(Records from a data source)
****************************************

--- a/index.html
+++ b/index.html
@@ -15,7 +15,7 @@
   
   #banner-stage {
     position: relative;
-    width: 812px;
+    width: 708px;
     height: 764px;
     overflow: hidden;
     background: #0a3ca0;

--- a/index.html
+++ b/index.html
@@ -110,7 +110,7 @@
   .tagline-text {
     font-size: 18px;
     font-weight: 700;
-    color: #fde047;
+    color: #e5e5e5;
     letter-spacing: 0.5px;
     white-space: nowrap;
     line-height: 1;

****************************************

_PROBLEM STATEMENT:_
Return each entry exactly. Leave none out.

_RESPONSE:_
--- a/index.html
+++ b/index.html
@@ -15,7 +15,7 @@
   
   #banner-stage {
     position: relative;
-    width: 812px;
+    width: 708px;
     height: 764px;
     overflow: hidden;
     background: #0a3ca0;

--- a/index.html
+++ b/index.html
@@ -110,7 +110,7 @@
   .tagline-text {
     font-size: 18px;
     font-weight: 700;
-    color: #fde047;
+    color: #e5e5e5;
     letter-spacing: 0.5px;
     white-space: nowrap;
     line-height: 1;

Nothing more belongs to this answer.